Now, you’ll notice that these stuffed squashes are comprised of caramelized onions and apples. I know what you’re thinking: do these contain caramelized onions… and apples? Or caramelized onions and caramelized apples?
These stuffed squashes do actually contain caramelized apples. Never caramelized an apple? Not to worry! Here’s what to do.
After your onions have cooked down for 15 to 20 minutes or so, toss your diced apple in with them. And that’s about it!
Apples are far fleshier than onions, so they don’t require as much time to cook down as fibrous onions do. Be sure to add some extra salt, and perhaps a bit of extra butter if you feel your pan needs it. Then let them simmer together while your squashes finish cooking. That’s all there is to it!
After your onions and apples have cooked down for about 10 minutes together, go ahead and add your mushrooms, since they’ll only take about five or so minutes to cook down. When your wild rice finishes cooking, add this to the mixture too.

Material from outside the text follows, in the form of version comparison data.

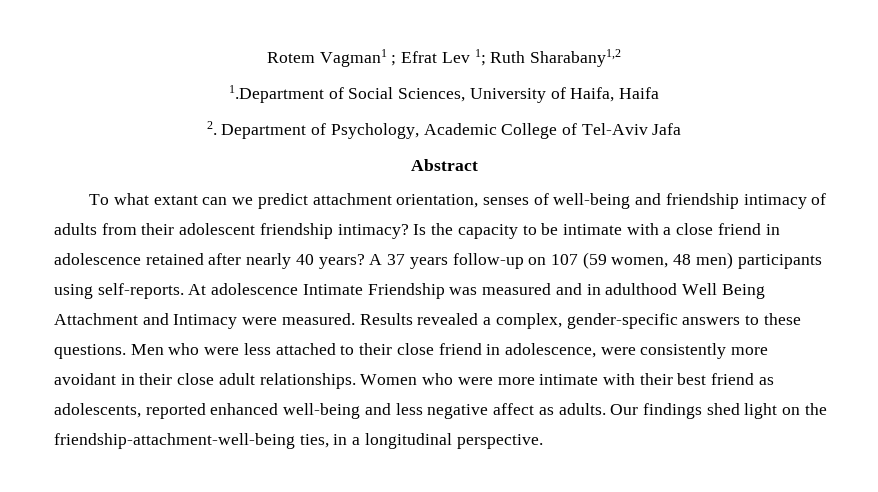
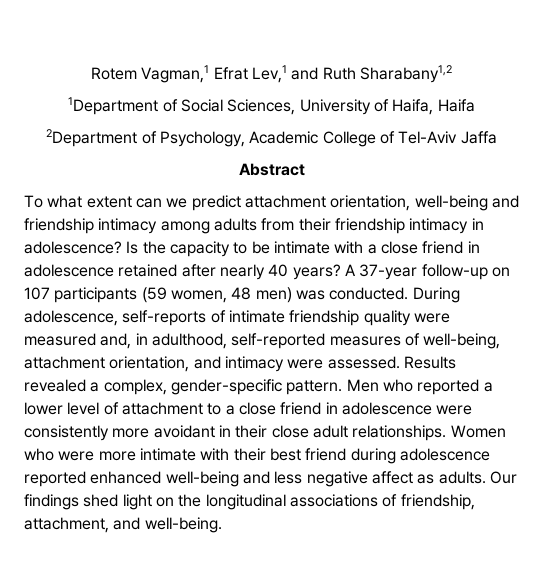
- Rotem Vagman1 ; Efrat Lev 1; Ruth Sharabany1,2
+ Rotem Vagman,1 Efrat Lev,1 and Ruth Sharabany1,2
- 1.Department of Social Sciences, University of Haifa, Haifa
+ 1Department of Social Sciences, University of Haifa, Haifa
- 2. Department of Psychology, Academic College of Tel-Aviv Jafa
+ 2Department of Psychology, Academic College of Tel-Aviv Jaffa
- To what extant can we predict attachment orientation, senses of well-being and friendship intimacy of adults from their adolescent friendship intimacy?
+ To what extent can we predict attachment orientation, well-being and friendship intimacy among adults from their friendship intimacy in adolescence?
- A 37 years follow-up on 107 (59 women, 48 men) participants using self-reports. At adolescence Intimate Friendship was measured and in adulthood Well Being Attachment and Intimacy were measured.
+ A 37-year follow-up on 107 participants (59 women, 48 men) was conducted. During adolescence, self-reports of intimate friendship quality were measured and, in adulthood, self-reported measures of well-being, attachment orientation, and intimacy were assessed.
- Results revealed a complex, gender-specific answers to these questions. Men who were less attached to their close friend in adolescence, were consistently more avoidant in their close adult relationships.
+ Results revealed a complex, gender-specific pattern. Men who reported a lower level of attachment to a close friend in adolescence were consistently more avoidant in their close adult relationships.
- Women who were more intimate with their best friend as adolescents, reported enhanced well-being and less negative affect as adults.
+ Women who were more intimate with their best friend during adolescence reported enhanced well-being and less negative affect as adults.
- Our findings shed light on the friendship-attachment-well-being ties, in a longitudinal perspective.
+ Our findings shed light on the longitudinal associations of friendship, attachment, and well-being.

At this point, your stuffing mixture is nearly together, so add your walnuts and seasonings. As far as seasonings go, I tend to get a little abstract in this department. For the mix, I used some typical fall spices, like nutmeg, cinnamon, cardamom, and allspice. I also used some of my favorite savory spices, including paprika, coriander, and cayenne. Once you’ve settled the spice question, your squashes will probably be close to ready.
Putting it All Together
With the squashes cooked and your mixture prepared, it’s time to marry the two and call the family to the table. Simply heap your squash halves with as much filling as you and your family members will appreciate. I scooped a bit of the acorn squash guts (ew, sorry) out of the middle to make a bit more room for filling, and I recommend that you do the same. I also added a touch of shredded white cheddar over top of each stuffed squash and popped them under the broiler for a few minutes.
And there you go! A lovely fall dinner that everyone will love. Even my kids ate the squash – about a quarter apiece. I’ve already got these babies slated for an upcoming dinner, and I have a feeling we’ll actually be sick of them by the time fall is over. That’s a risk I’m willing to take!
Welcome fall with a lovely mix of fall veggies in this classic vegetarian staple dish!
- 2 Acorn Squashes lightly oiled
- 1 cup Wild Rice
- 1 large Onion (or 2 smaller ones)
- 1 Honeycrisp Apple
- 1 package Mushrooms
- 1/2 cup Walnuts
- 3 tbsp Butter
- 1 tbsp Paprika
- 1 tsp Nutmeg
- 1/2 tsp Cinnamon
- 1/2 tsp Cardamom
- 1/2 tsp Coriander
- 1/2 tsp Cayenne
- 1/2 tsp Black Pepper
- 1/2 tsp Allspice
- 1 tbsp Apple Cider Vinegar
- 2 oz Shredded Cheese (optional)
Bake the squashes: Preheat oven to 400F. Meanwhile, half your squashes, deseed them, and place them face down in a rimmed baking dish. You may lightly oil them if you desire.
Caramelize your onions: Slice your onion(s) into thin slices and add them to a hot pan with 2 tbsp of butter and a generous sprinkling of salt.
Prepare wild rice in a separate pot according to package directions.
Caramelize your apples: after the onions have cooked down for 15-20 minutes, add your diced apple and some extra butter and salt, if you desire.
Finish the mix: add cut up mushrooms, walnuts, wild rice, AC vinegar, and all spices to the mixture and let cook down for five or so minutes. Adjust any seasonings to your taste and add any extra salt.
Prepare the squashes: Once the squashes have finished baking and are fork tender, remove them from the oven, turn them right side up, and remove a little of the middle bit from each squash.
Stuff the squashes: Add mixture to each squash half to your taste. Sprinkle with shredded cheese, if you wish, and broil for an additional two or three minutes.